Vor 100 Jahren gab die Volksbank Oberlahnstein eigenes Geld heraus

Behebung des Kleingeldmangels im Ersten Weltkrieg

(Foto: Slg. Stadtarchiv Lahnstein).

Lahnstein. Während des Ersten Weltkriegs begann im Deutschen Reich eine Münzknappheit, weil viele Bürger das Kleingeld aus einer Kupfer-Nickellegierung bzw. in den höheren Werten aus Silber horteten, um nach Kriegsende damit einen Gewinn zu machen. Seit 1916 wurde das Münzgeld daher aus weniger kostbarem Metall herausgegeben wie Zink, Aluminium und Eisen. Viele Städte und Gemeinden traten dem Mangel an Kleingeld durch die Edition von Notgeld entgegen. Während Niederlahnstein Gutscheine im Wert von 25- und 50-Pfennig aus Papier drucken ließ, plante der Magistrat von Oberlahnstein die Ausgabe von städtischen Notgeldmünzen in den Nominalwerten 5-, 10- und 50-Pfennig, „falls die hiesigen Gewebetreibenden solches gegen Erstattung der Selbstkosten übernehmen“. Zur Feststellung der ungefähr benötigten Menge rief er in einer Zeitungsannonce am 11. Mai 1917 auf, sich zu melden, “ob und welche Beträge die einzelnen hiesigen Gewerbetreibenden annehmen wollen.“ Dieser Beschluss wurde aber so nicht ausgeführt; stattdessen gab die Volksbank solche Ersatzmünzen ab Juni heraus.
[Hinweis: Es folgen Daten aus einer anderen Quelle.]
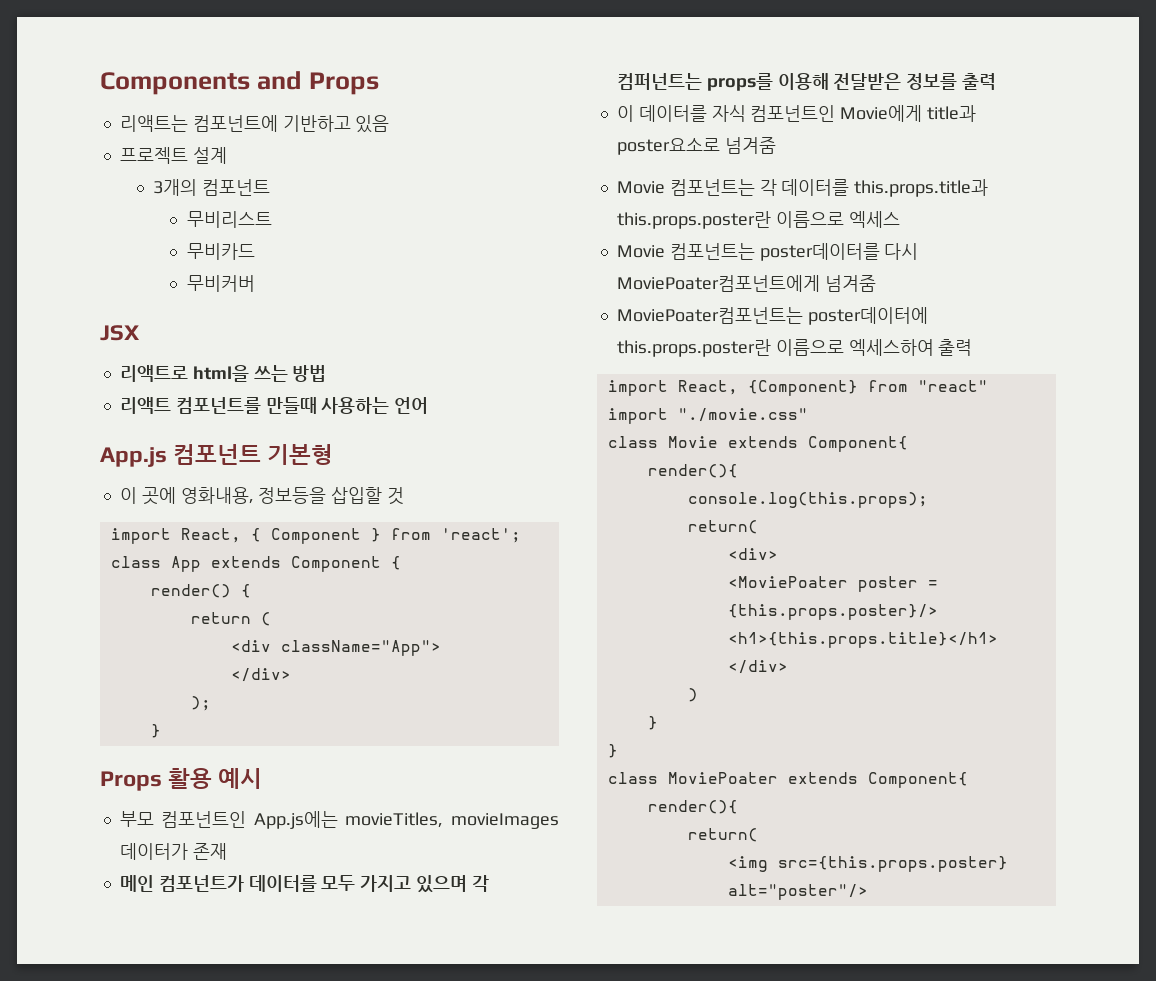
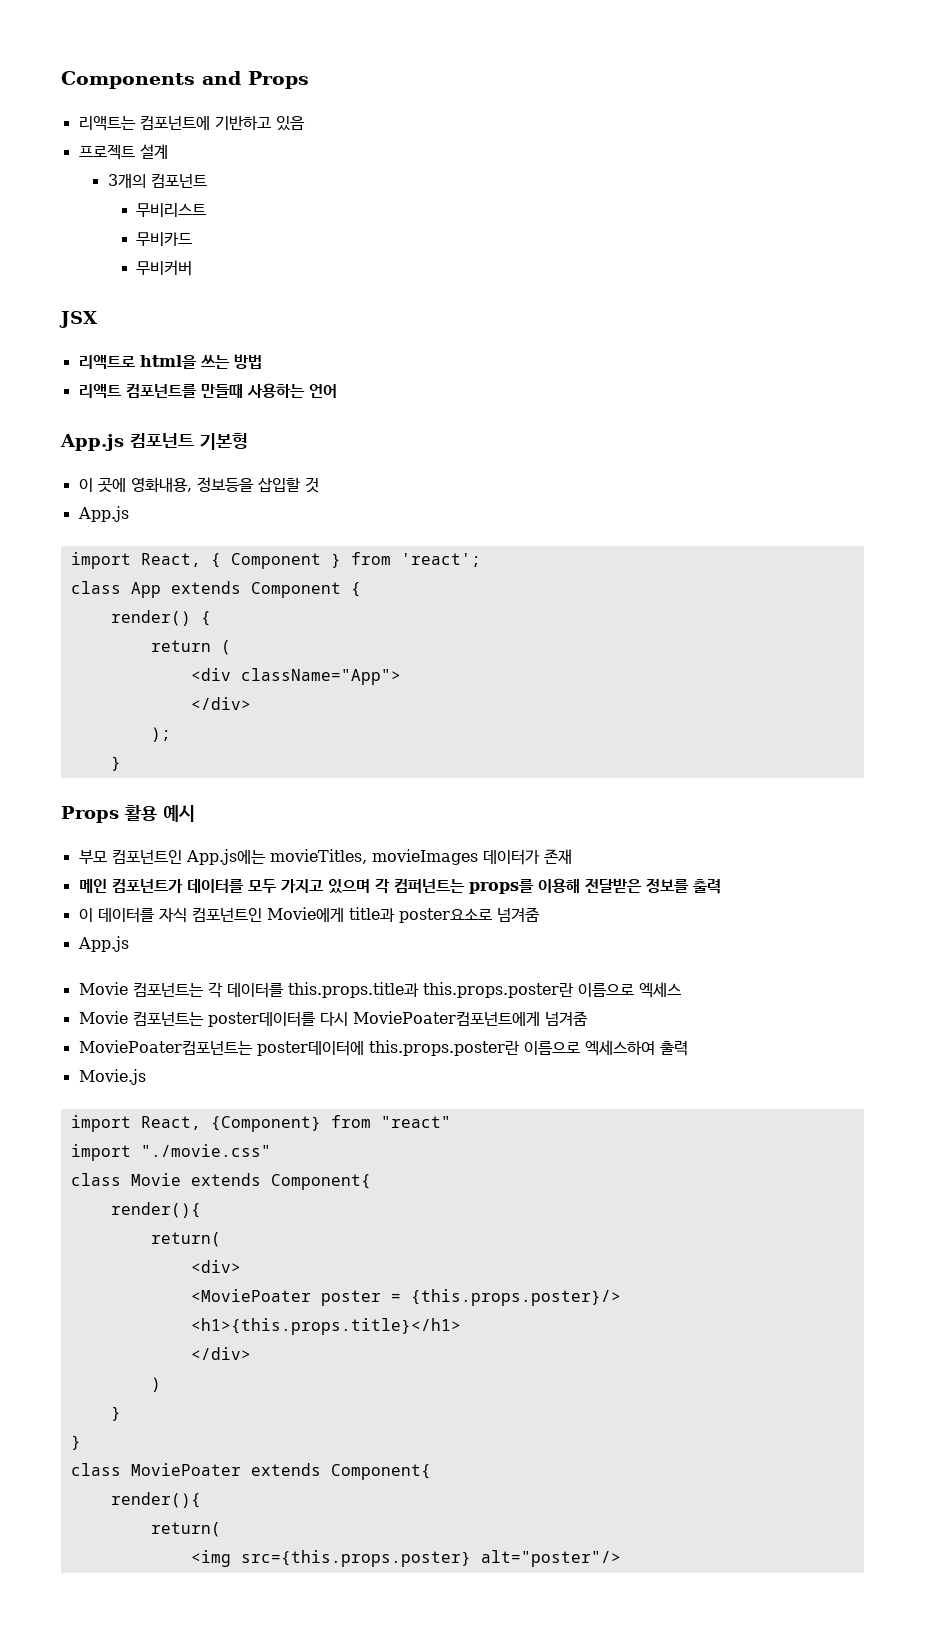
(405, 496) none -> [77,506,129,522] // App.js
(776, 145) none -> [77,936,129,952] // App.js
(973, 347) none -> [78,1069,146,1085] // Movie.js
[687,492,928,508] // console.log(this.props); -> (201, 1210) none

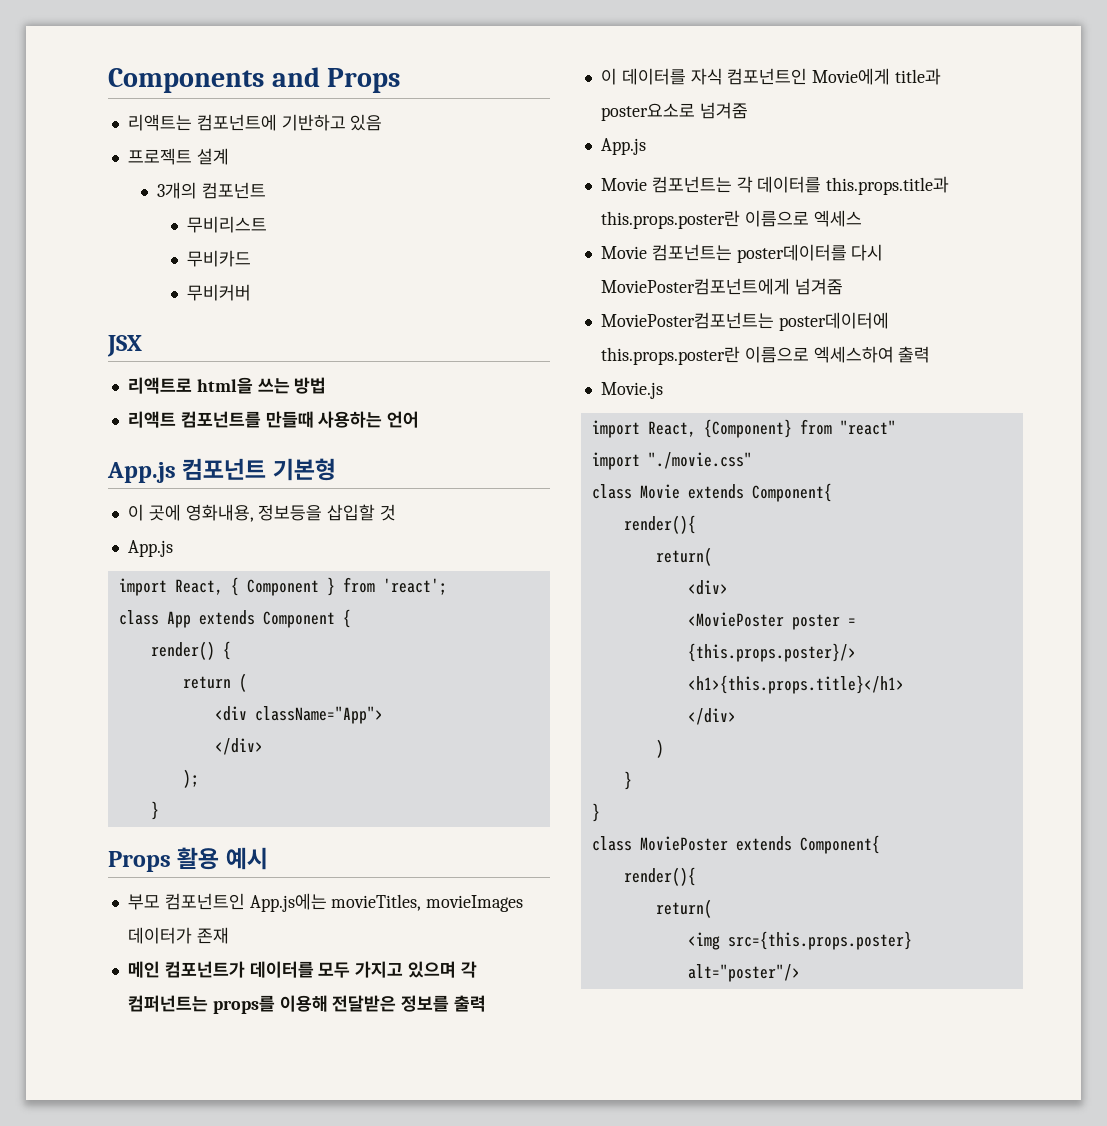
[352,1011,588,1026] [78,1040,253,1055] MoviePoater컴포넌트에게 넘겨줌 // MoviePoater컴포넌트는 -> [600,278,843,295] [600,312,774,329] MoviePoster컴포넌트에게 넘겨줌 // MoviePoster컴포넌트는
[190,1289,311,1302] <MoviePoater -> [687,612,784,627] <MoviePoster
[130,1463,241,1476] MoviePoater -> [639,836,728,851] MoviePoster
Am 14. Juni 1917 berichtete das Lahnsteiner Tageblatt, dass von der Volksbank Oberlahnstein Ersatzgeld für Oberlahnstein beschafft wurde, das „ab heute zur Ausgabe gelangt: Dasselbe kann bei der Bank kostenlos gegen Umtausch von Reichsmünzen eingetauscht werden und wird später ebenfalls kostenlos von derselben wieder zurückgenommen. Die Stadtkasse ist berechtigt, dieses Ersatzgeld in Zahlung zu nehmen.“
Bei dem Notgeld handelte es sich um 5-, 10- und 50-Pfennig Stücke aus Eisenblech, die nur einseitig geprägt waren.

Spätestens durch die Inflation 1923 wurde das Geld als Zahlungsmittel wertlos. Es hat seither nur noch Sammlerwert. Über Auktionsplattformen im Internet finden sich heute Angebote im zweistelligen Eurobereich, also ein satter Kursgewinn.